Mobile phone-based readout of the dose-optimized-digital assay following LAMP on-chip was performed using a sample with 50 copies per microliter of DNA mixed with ferrofluid. Ferrodrops were generated, moved to reaction wells with doses of 0, 10, 40, and 100 nLs per device and amplified using LAMP. Amplification was followed by cellphone imaging of the reaction wells. In this proof-of-concept we used an oven set to 65C for amplification, although other thermal control systems such as phase-change materials could be used in low-resource settings29,30. Figure 4A shows a representative snapshot of the cell phone imaging device with 3D printed attachments.

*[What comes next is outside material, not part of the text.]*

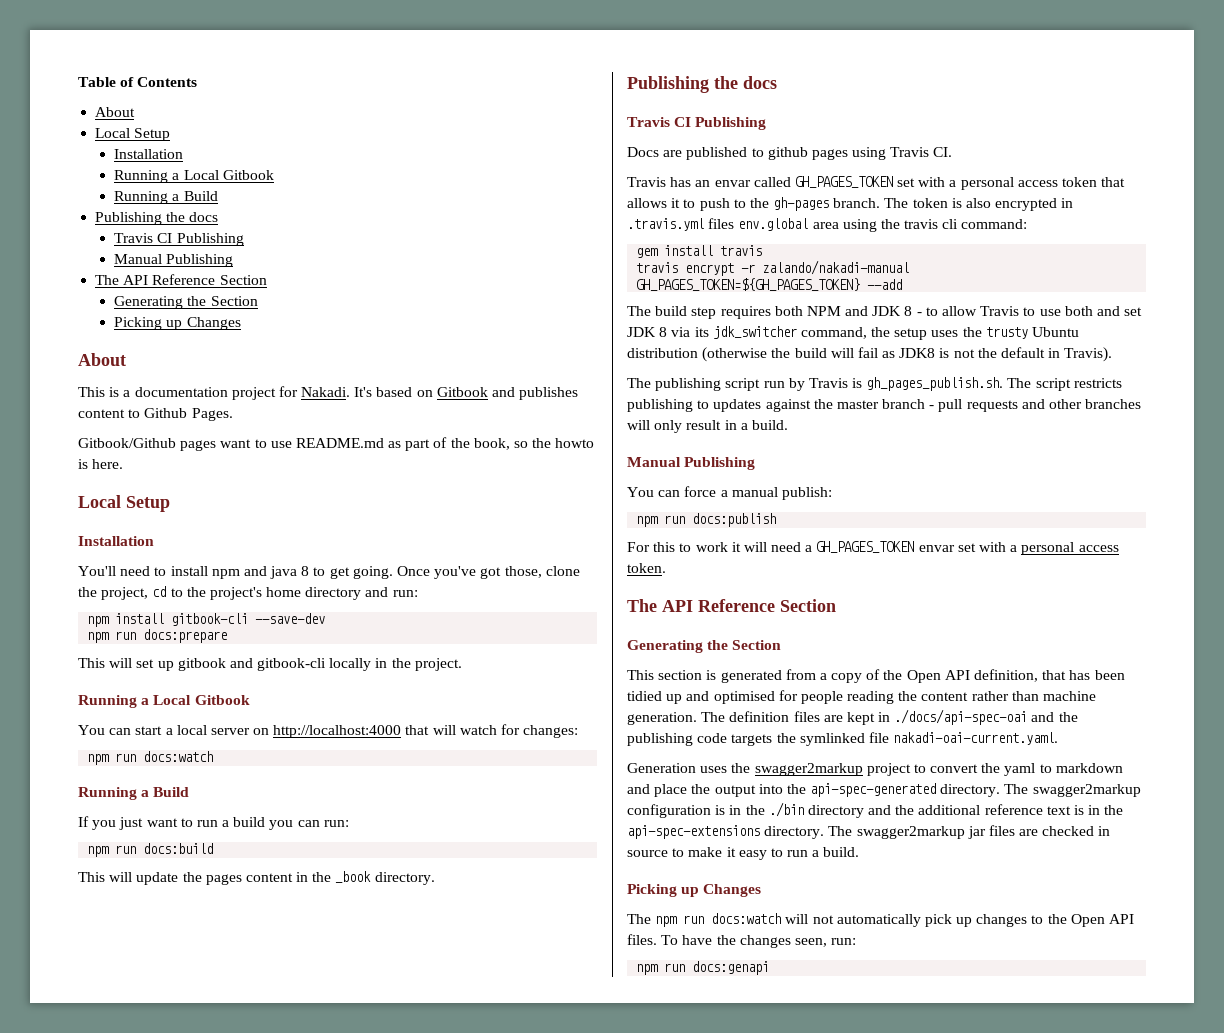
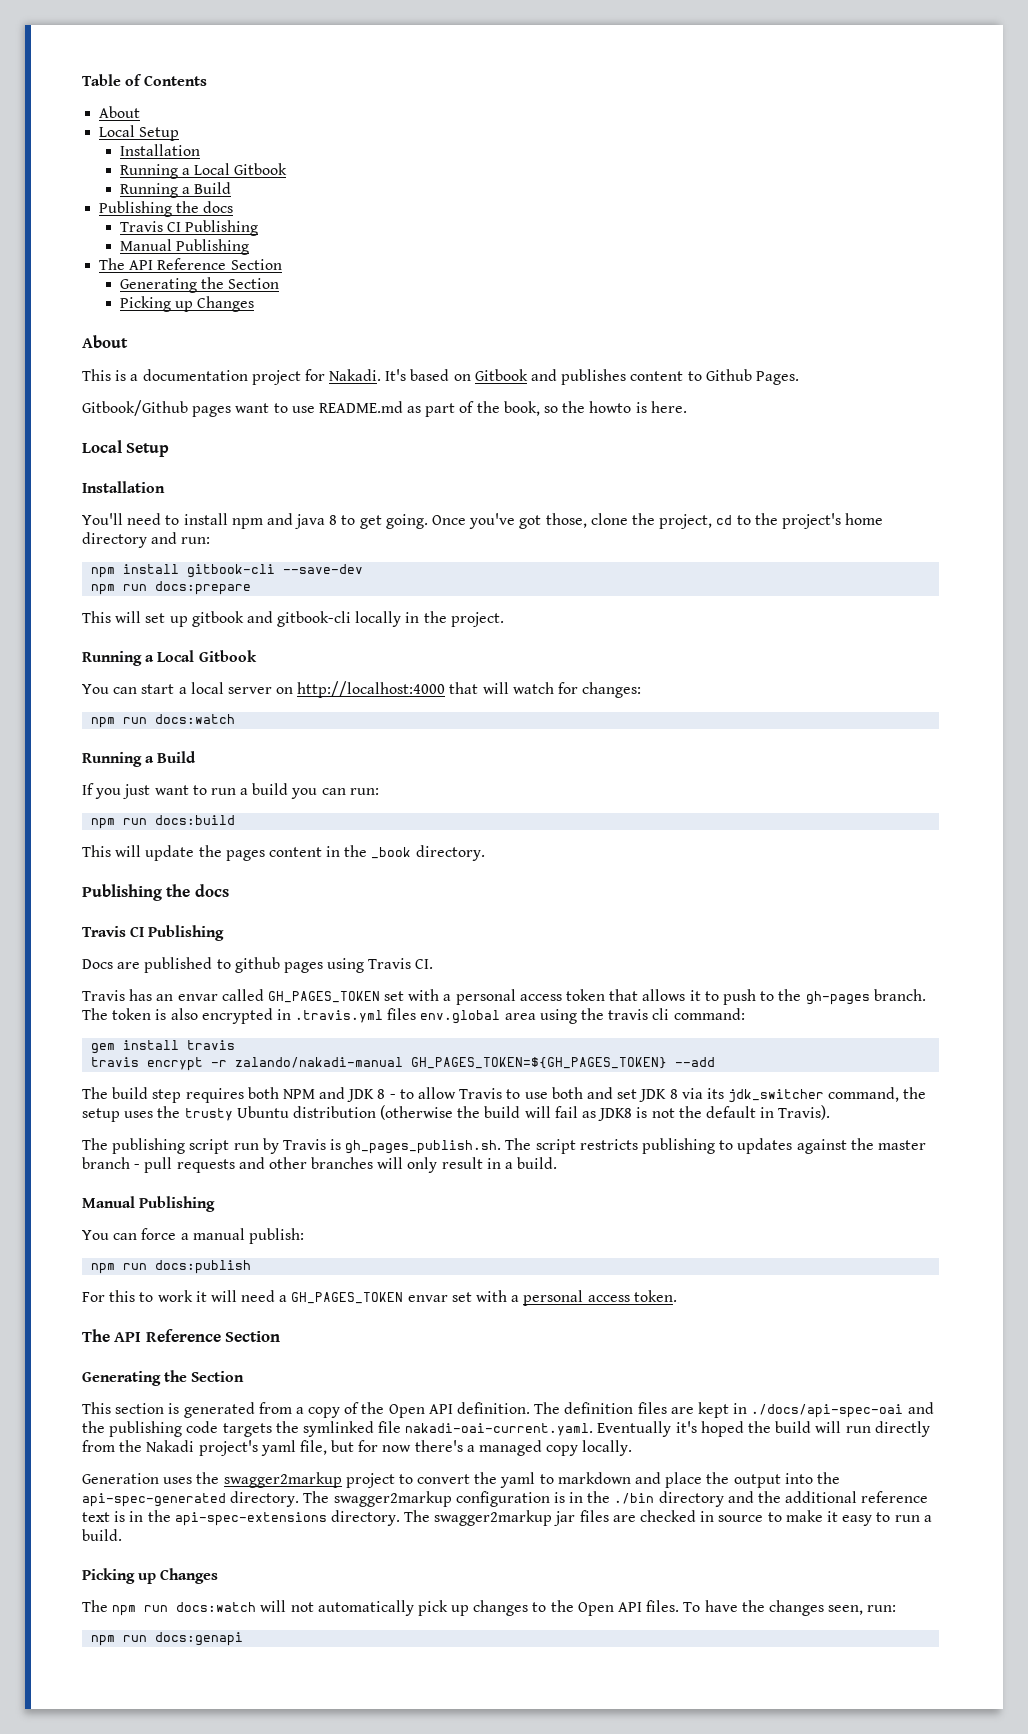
[974,669,1125,682] [627,690,1097,704] [627,712,697,725] definition, that has been tidied up and optimised for people reading the content rather than machine generation. -> [457,1402,531,1414] definition.
(1059, 738) none -> [597,1421,930,1437] [82,1440,633,1456] Eventually it's hoped the build will run directly from the Nakadi project's yaml file, but for now there's a managed copy locally.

To increase the signal-to-noise ratio of the low-magnification detection system, a strategy of using oblique illumination of the sample substrate with a high-power laser diode was adopted. Images collected with the device show distinct fluorescence intensity differences that vary between wells expected to be negative and those dosed with higher levels of target DNA (Figure 4B). The intensity of a positive well (55 ± 5) was found to be about double the intensity of a well without amplification (26 ± 5) (Figure 4C), which allowed us to set a threshold at 35 to determine whether a well contained one or more target DNA molecules.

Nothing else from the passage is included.